Ayrıca KPSS’ye hazırlık nedeniyle sermayeye yeni rant kapıları açıldı. Hazırlık kursları, kitaplar, dergi vb. materyaller sermaye için yeni kazanç yollarının zeminini düzledi. Yaklaşık 60 milyon dolarlık bir pazar oluştu. Bu sınav pazarı her geçen gün daha da büyümektedir.

Öğretmen adayları, eğitim fakültesinde verilen eğitimin içeriği ile KPSS’de çıkan soruların farklılığı nedeniyle mezun olduktan sonra hızla dershanelere, KPSS hazırlık kitap ve testlerine, özel derslere yöneliyorlar. Bu nedenle dershaneler, KPSS hazırlık kitapları ve testleri pıtrak gibi çoğalıyor.

Sonuç olarak...

Son yaşanan KPSS skandalı sermaye düzeninin çürümüşlüğünün açık göstergesidir. Bir kez daha bozuk düzende sağlam çark olmayacağı ortaya çıkmıştır. KPSS skandalı ÖSYM’si, YÖK’ü, Milli Eğitim Bakanlığı vb. tüm düzen kurumlarının yaşanan rezaletin parçası olduğunun en açık kanıtıdır.

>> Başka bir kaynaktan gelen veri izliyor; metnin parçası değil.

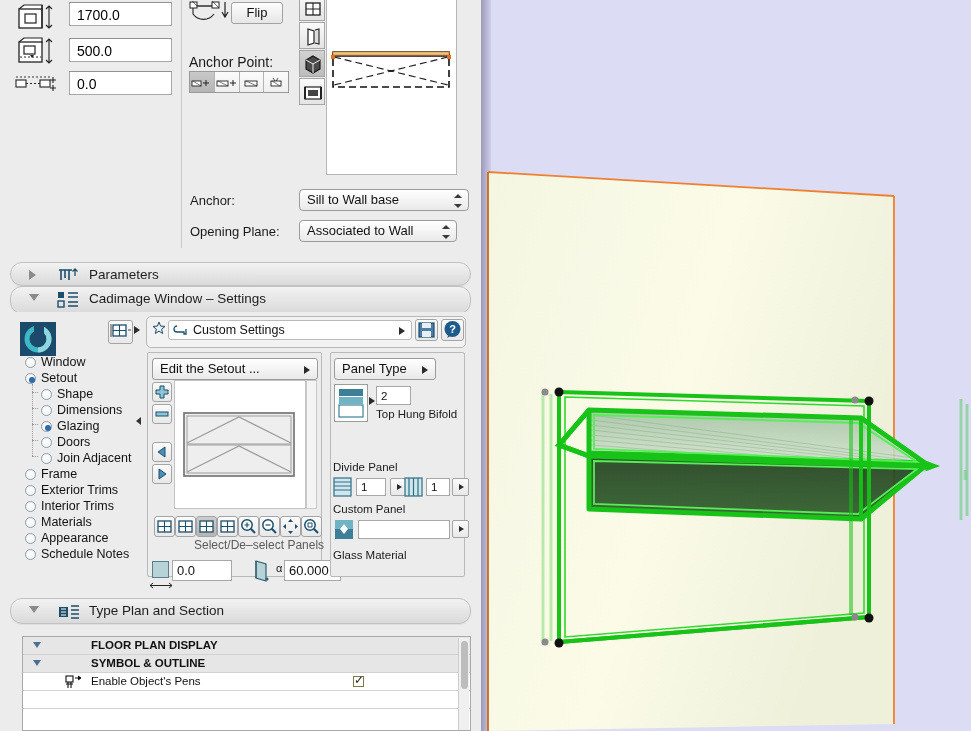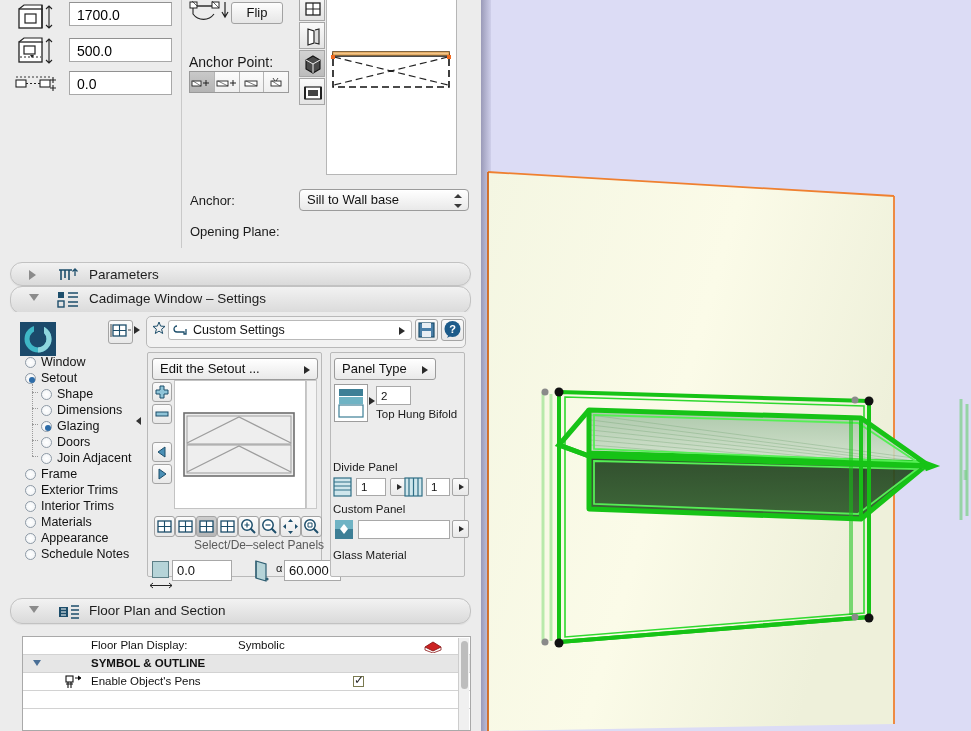"Associated to Wall" div.popup { html: none -> <div> <span>Associated to Wall</span> <span></span> </div> }
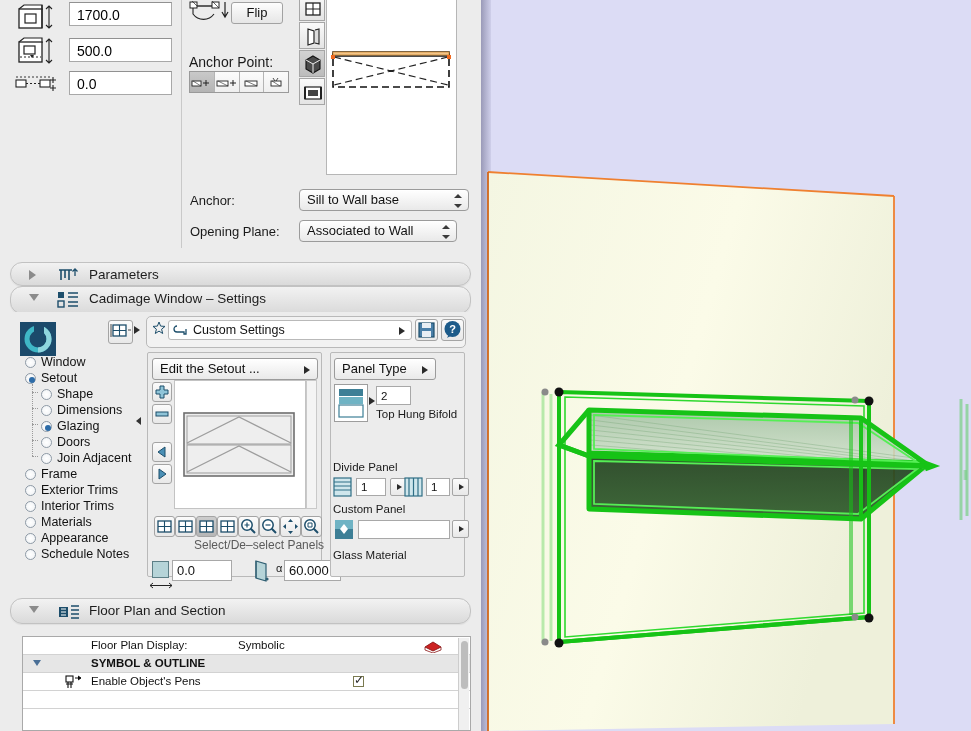"Floor Plan and Section" span.sec-title { text: Floor -> Type }
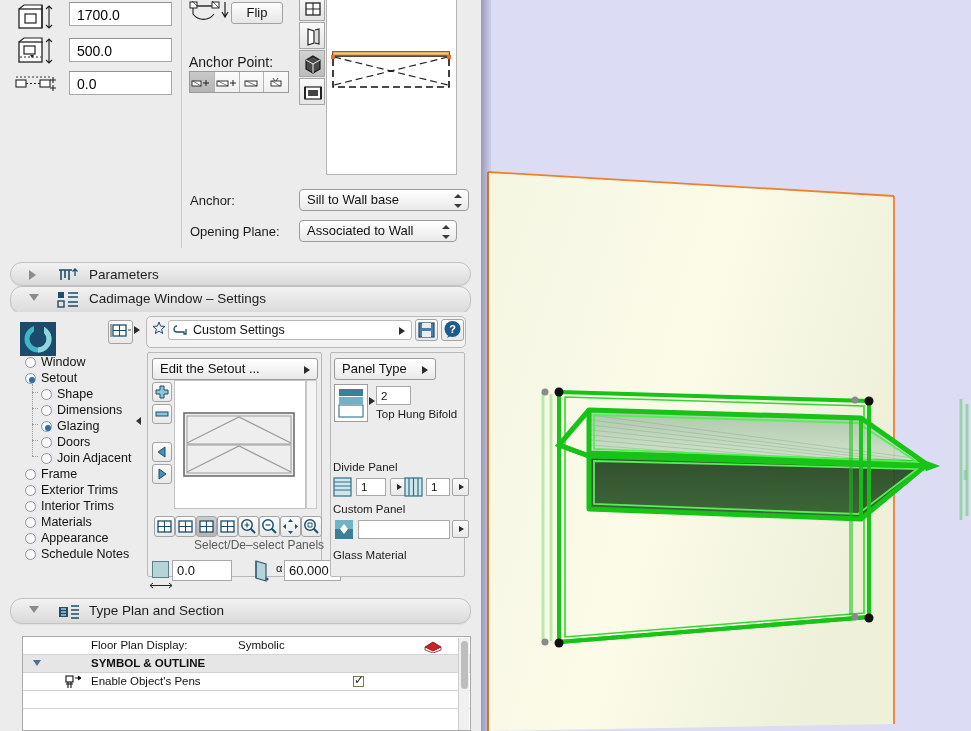"FLOOR PLAN DISPLAY" div.trow { html: none -> <div> <span></span> <span>FLOOR PLAN DISPLAY</span> </div> }
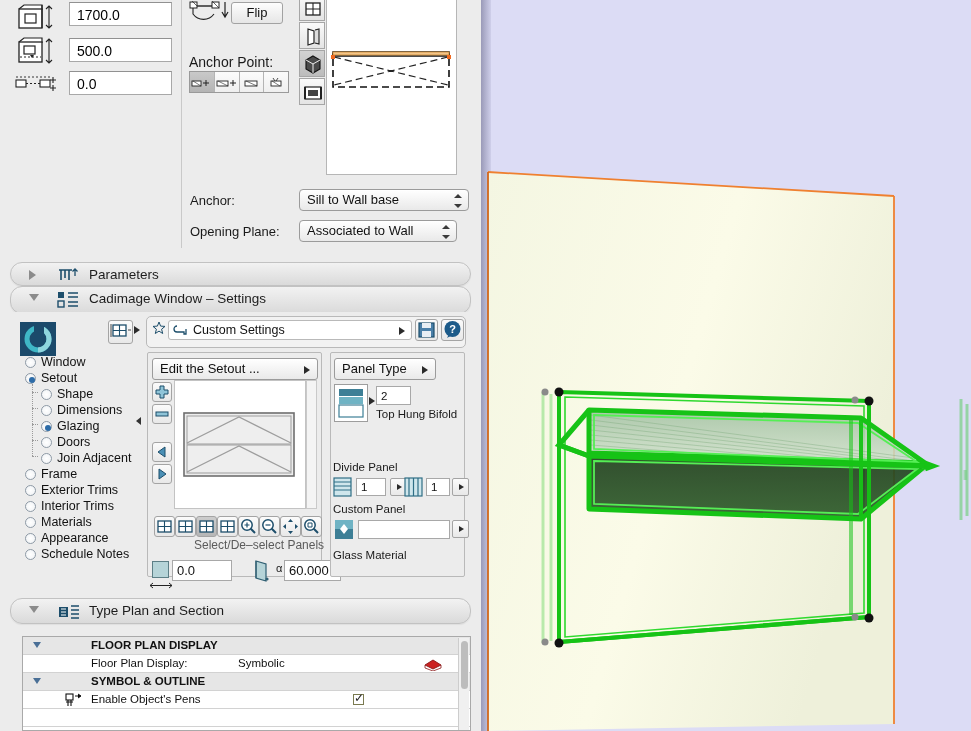"Floor Plan Display:" div.trow { html: <div> <span>Floor Plan Display:</span> <span>Symbolic</span> <span> <svg> <path></path> <path></path> </svg> </span> </div> -> none }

Gençlerin eğitim hakkını elinden alan, milyonlarca emekçi genci işsiz bırakan, milyonlarcasını da güvencesiz ve ağır koşullarda çalışmaya mahkum eden kapitalist sömürü düzeni yaşanan skandalın failidir.



 

AYÖP’ten KPSS protestoları

 

Kayseri

Kayseri AYÖP, 1 Eylül gecesi saat 24.00’te Kayseri Cumhuriyet Meydanı’nda “Karanlığa küfretme bir mum da sen yak, KPSS’de karanlık tek bir nokta kalmasın” eylemi yaptı. “KPSS mezara öğretmenler kadroya” pankartının taşındığı eylemde basın açıklamasını okuyan AYÖP üyesi Müjde Ünsal, günlerdir tartışılan KPSS’nin, kepazelik sınavına dönüştüğünü söyledi.

Basın açıklamasının ardından oturma eylemi gerçekleştirilirken “Direne direne kazanacağız!”, “Atama yoksa isyan var!”, “KPSS çetesi istifa!”, “Diplomalı işsiz olmayacağız!” sloganları sıkça atıldı. Eyleme Eğitim-Sen, Türk Eğitim-Sen, CHP, SES, BES, Eğit-Der ve BDSP destek verdi.


İzmir

İzmir Konak’ta Eski Sümerbank önünde gerçekleştirilen açıklamada 800 bin kişinin hayatını zindana çeviren sınavın şimdi de kopya skandalına dönüştüğü anlatıldı. Sınava hazırlanan binlerce kişinin emek ve hayallerinin çalındığından söz edilerek bu konu hakkında bakanların günlerce sessizliğini korumaları da kınandı. ÖSYM Başkanının kopya olayı ile ilgili yaptığı açıklamaların ibretlik olduğuna değinilen açıklamada bu sınava hazırlananların haklarının verilmesi talep edildi.


Iğdır

Iğdır AYÖP ise Zübeyde Hanım Bulvarı’nda basın açıklaması yaptı. Basın açıklamasını okuyan AYÖP Basın Sözcüsü Aydın Kayıcı, KPSS gibi bir sınavın kamu personeli alımı için uygun bir sistem olmadığını belirtti. Basın açıklamasının ardından bir şişe suyun içine mürekkep damlatan AYÖP üyeleri, KPSS’nin de böyle bulandığını ifade ettiler.